It's well past lunchtime when House finally corners Wilson in his office.

Wilson is working his way through a stack of files and charting and barely looks up when House barges in.

"I'm a little busy now, House."

"Too busy to see me?"

"Um," Wilson says, making a notation on the paper in front of him. He's not really paying attention, and House uses the moment to study his friend.

Wilson looks tired. He's a little pale, a little rough around the edges. Unusual for Wilson. As House watches, Wilson picks up a small plastic bottle from his desk and shakes out another Tums. He looks up and catches House's eyes on him.

"What?"

House doesn't say anything, and after a moment Wilson sighs.

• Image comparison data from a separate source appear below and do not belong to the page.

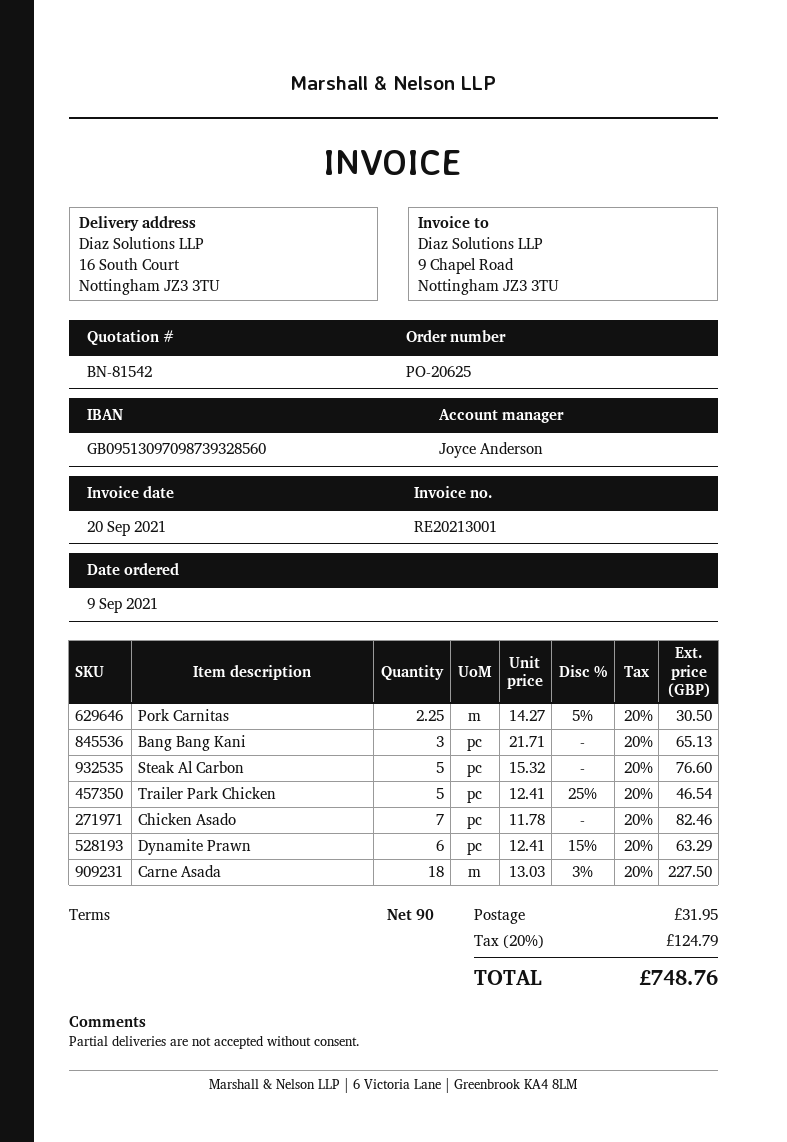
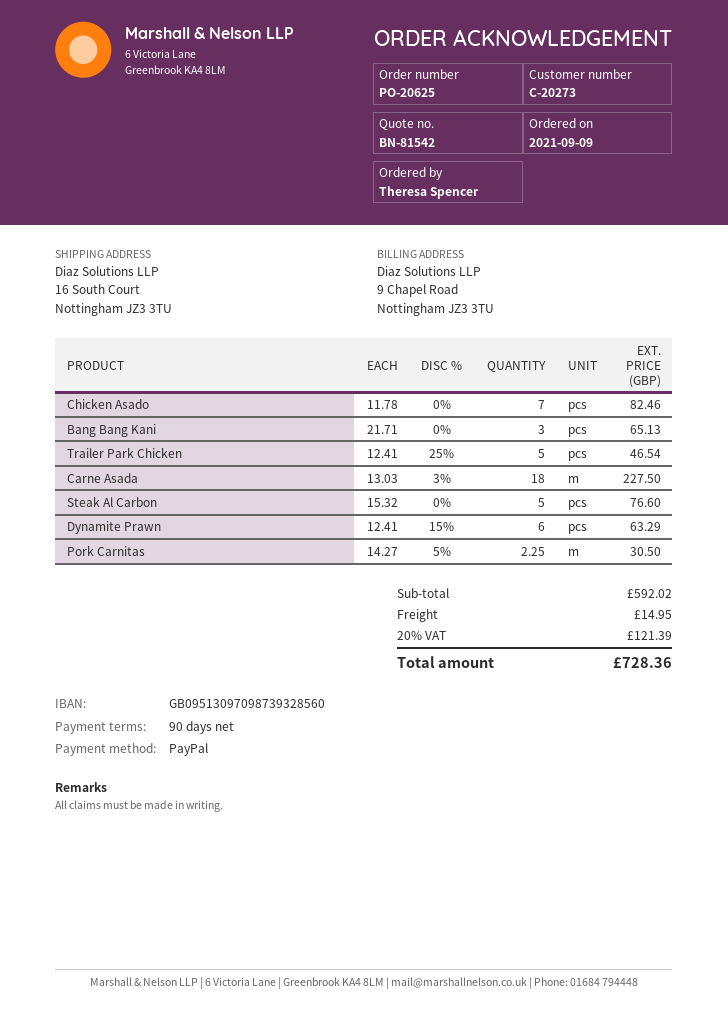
shipping: 31.95 -> 14.95
tax: 20% = 124.79 -> 20% = 121.39
total: 748.76 -> 728.36

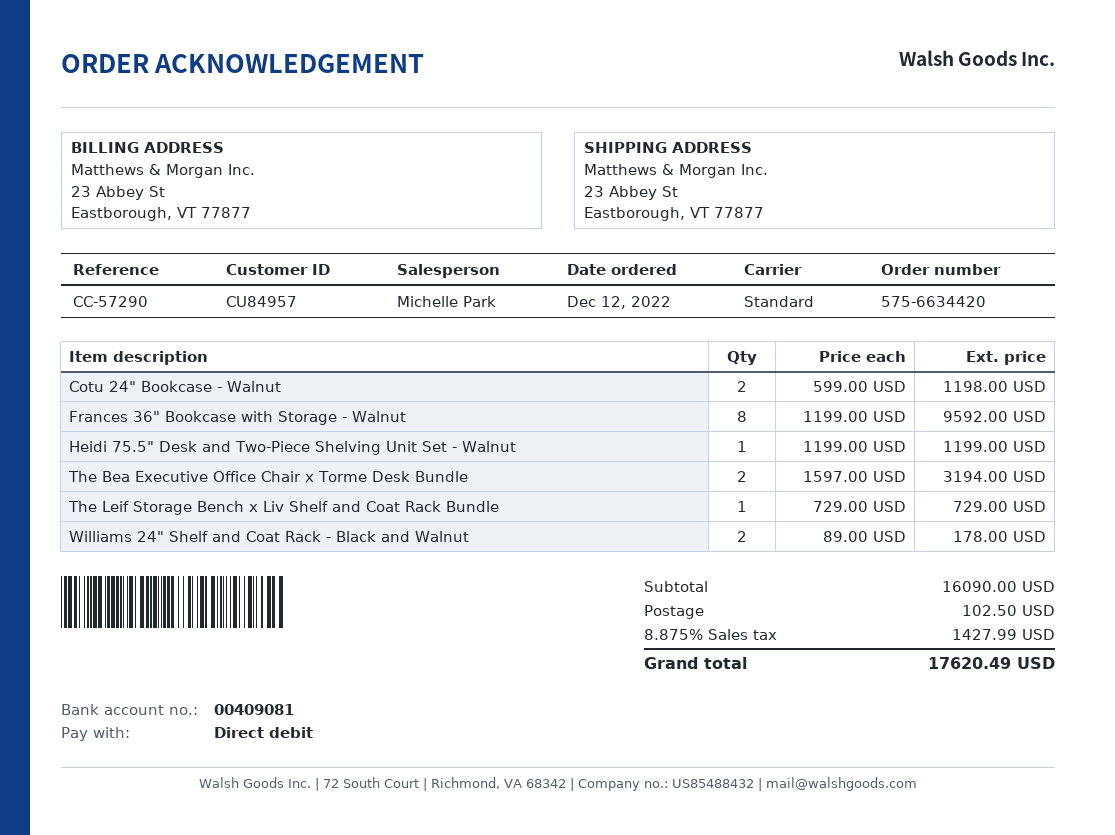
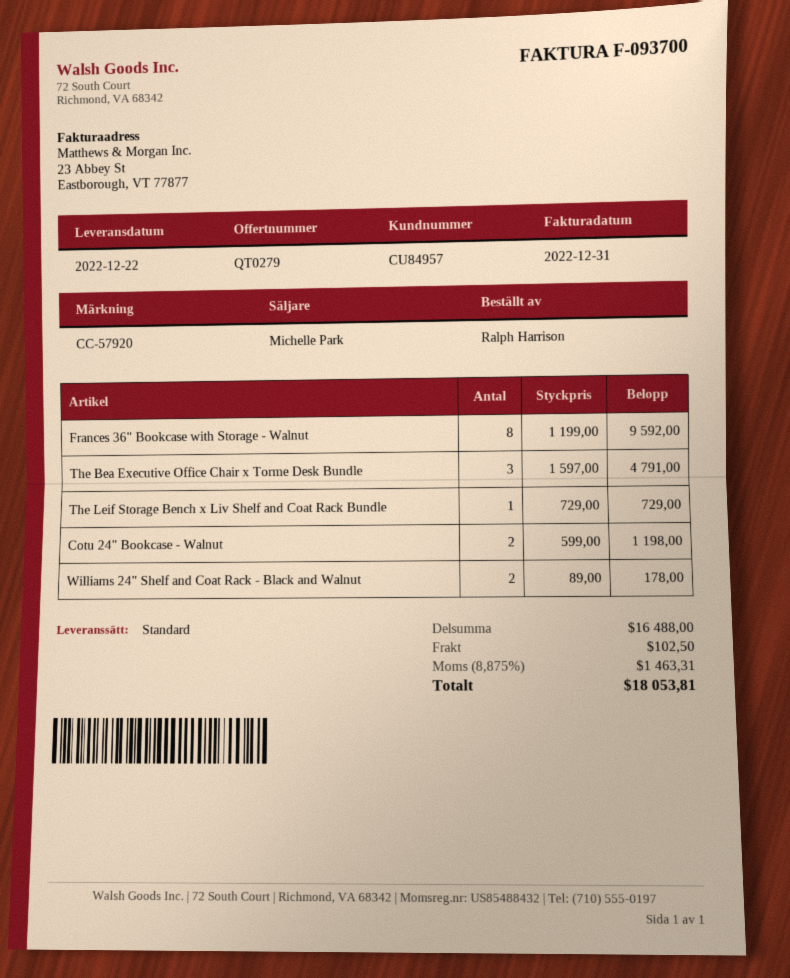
reference: CC-57290 -> CC-57920
Heidi 75.5" Desk and Two-Piece Shelving Unit Set - Walnut: 1 x 1199.00 = 1199.00 -> none
The Bea Executive Office Chair x Torme Desk Bundle: 2 x 1597.00 = 3194.00 -> 3 x 1597.00 = 4791.00
subtotal: 16090.00 -> 16488.00
tax: 8.875% = 1427.99 -> 8.875% = 1463.31
total: 17620.49 -> 18053.81

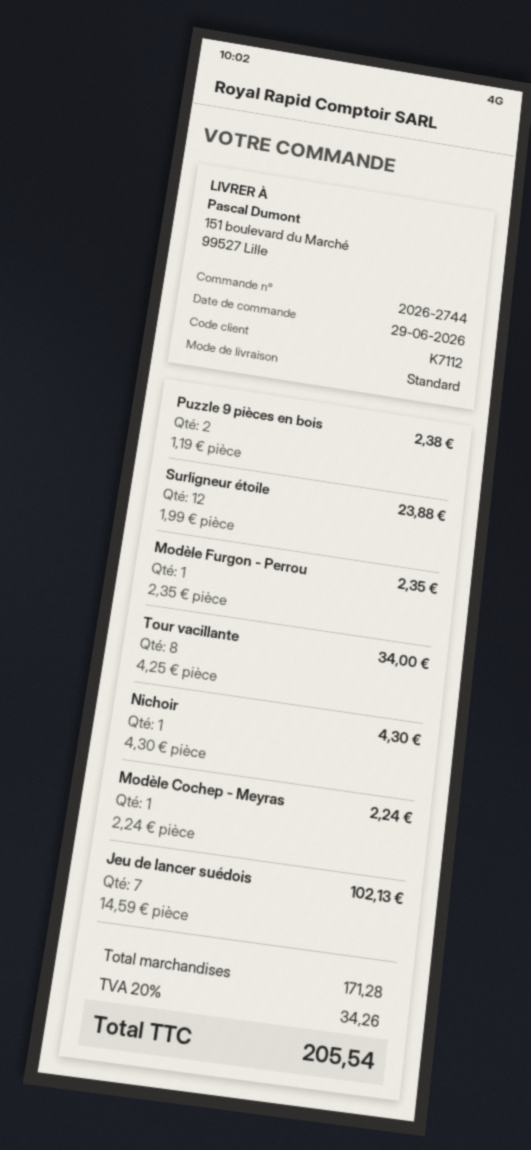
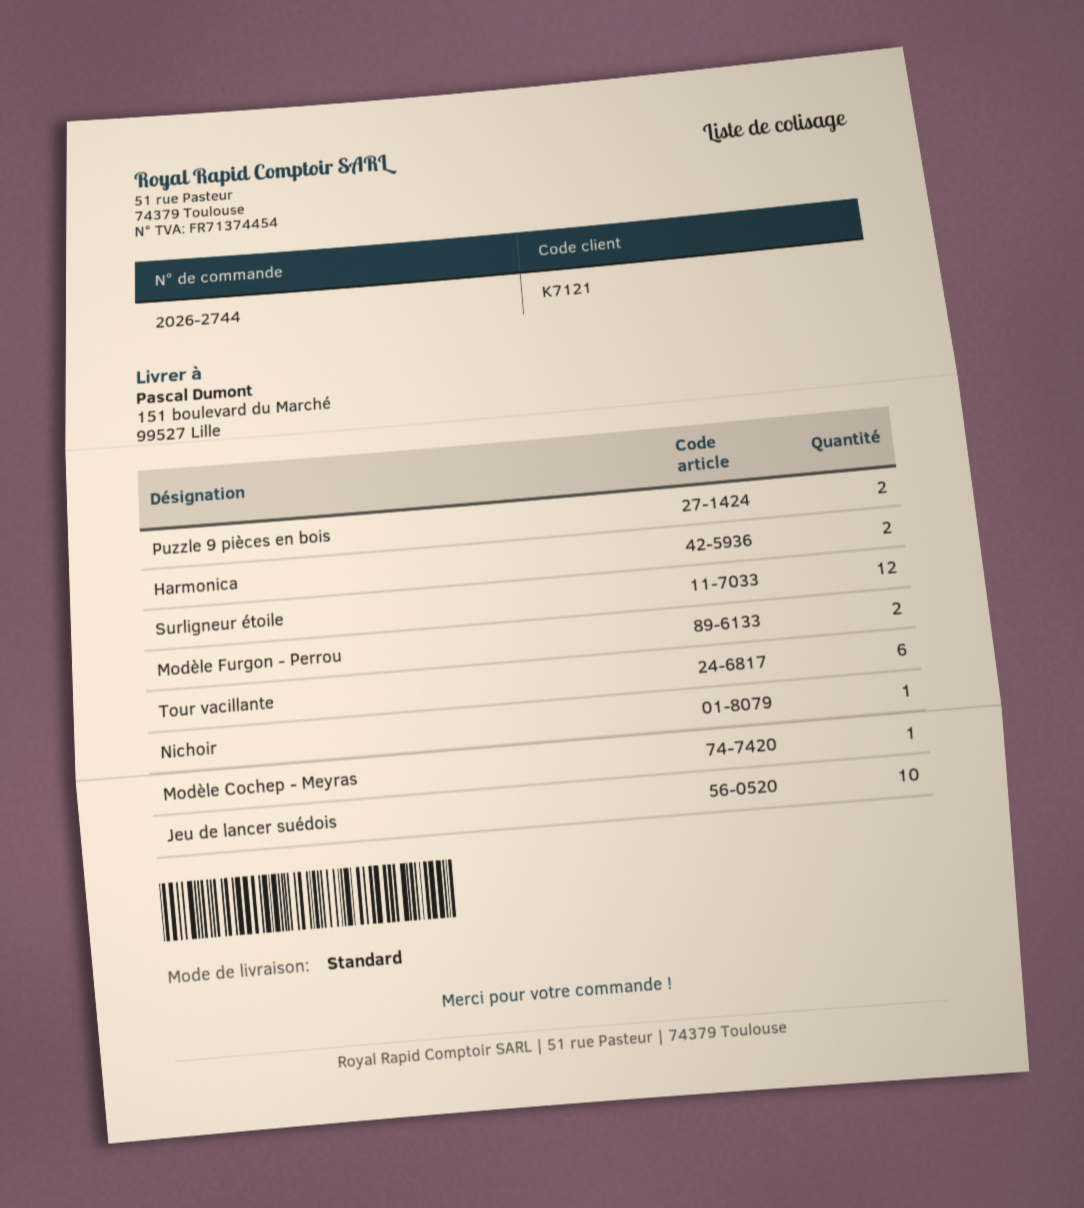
customer number: K7112 -> K7121
Modèle Furgon - Perrou: 1 -> 2
Tour vacillante: 8 -> 6
Jeu de lancer suédois: 7 -> 10
Harmonica: none -> 2

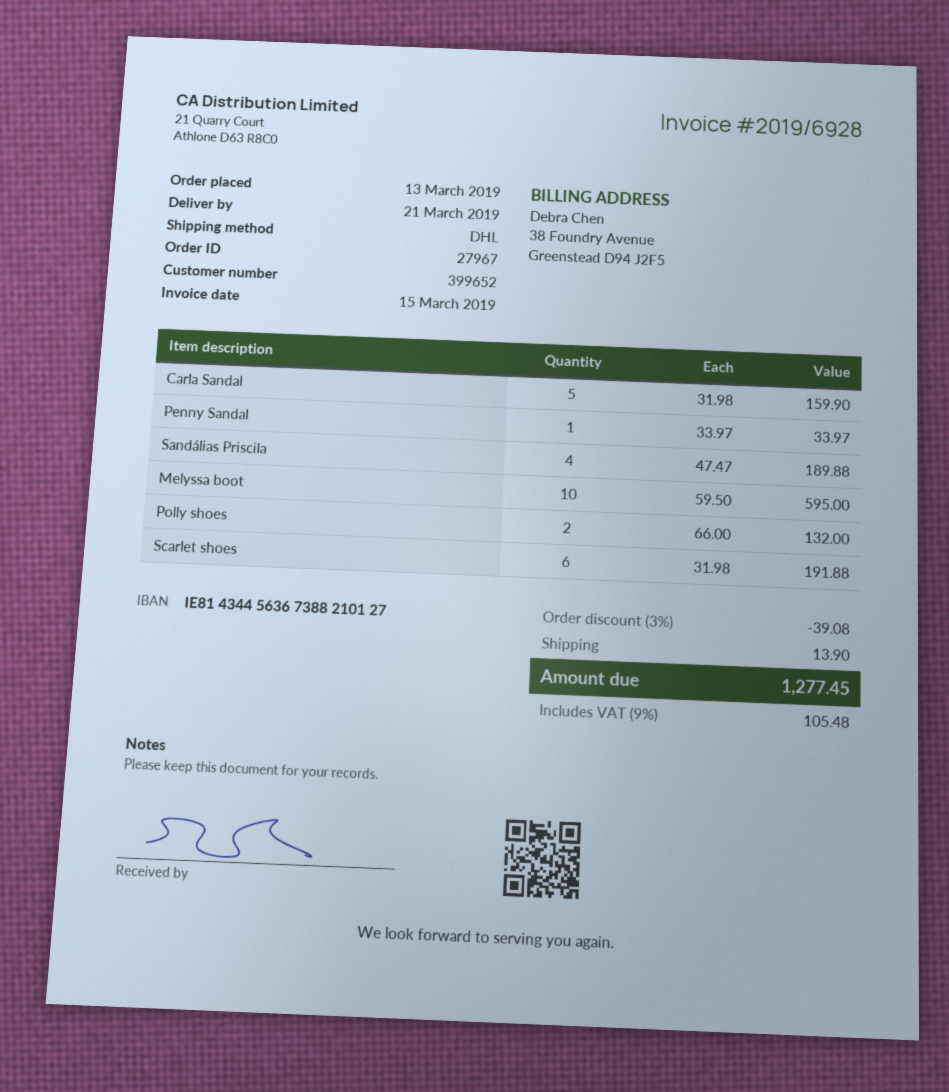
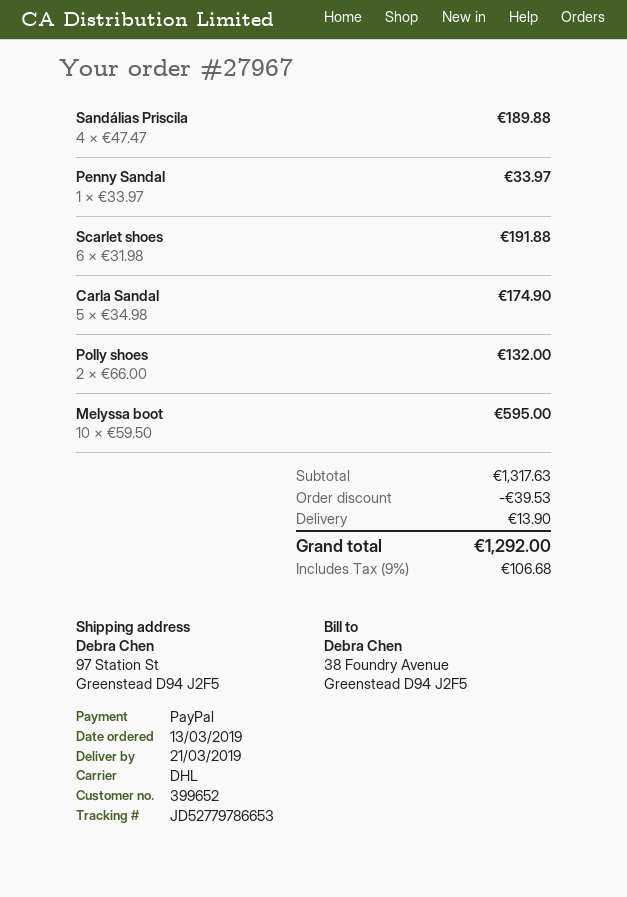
Carla Sandal: 5 x 31.98 = 159.90 -> 5 x 34.98 = 174.90
discount: 39.08 -> 39.53
tax: 9% = 105.48 -> 9% = 106.68
total: 1277.45 -> 1292.00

"Go ahead, I know you want to say it."

"Say what?"

"Make some sarcastic comparison between my Tums and your vicodin. At least I can't dry-swallow antacids."

"Reflux?"

Wilson shrugs, wincing a little as he rubs one hand along his jaw. "Indigestion. Probably that fish taco you made me eat a few days ago."

"I didn't make you eat it, you ordered it all by yourself. Heartburn can be --"

House stops. He looks at the small mantel clock on Wilson's bookshelf.

3:01.

"House?"

House drags his attention back to Wilson.

"They were all in your chest. The arrow. The bullets. Even the claw."

Wilson blinks. "My ... what? What claw?"

3:05.

"You're having a heart attack."

Wilson blinks again and leans back in his chair.

"I'm not having a heart attack. I'm a doctor, don't you think I'd know if I was having an MI?"

House moves closer to the desk until he's leaning over it.

"An infarction? Yes, but you'd never admit it to yourself that something might be happening because then you'd be the one needing help."

House places both hands on the desktop. His face is inches away from Wilson's.

"You'd be one of the forty percent who don't call the doctor, who don't want to bother anyone with their own problems, who think this can't happen to me. Patients lie, but so do doctors."

Wilson's mouth is open, and there's a faint sheen of sweat on his brow. He takes a deep breath.

"House, for the last time, I'm not --"

The sentence is choked off as Wilson grimaces and grabs at his left arm. The fountain pen he's been holding falls to the floor, landing on the carpet with a light thump.

3:10.

House is around the desk, one hand holding Wilson's right wrist while he uses the other to lift the receiver of Wilson's desk phone. He punches in the internal number for the Emergency Room.

"This is Dr. Gregory House, I need a full crash cart to Dr. James Wilson's office, stat. Thirty-eight year old white male, about to go into full cardiac arrest."

Wilson's pulse is thin and thready. "Don't ... you think ... that's a little ... dramatic?" he wheezes.

"Shut up," House growls. "The Talarians aren't getting you. Not this time."

"What ... Tala --"

Wilson makes a low noise in his throat and slumps against House.

3:15.

vvvvv

A light hand touches his shoulder.

"You know he's going to be okay," Cuddy says. "Why don't you get some rest? Something to eat?"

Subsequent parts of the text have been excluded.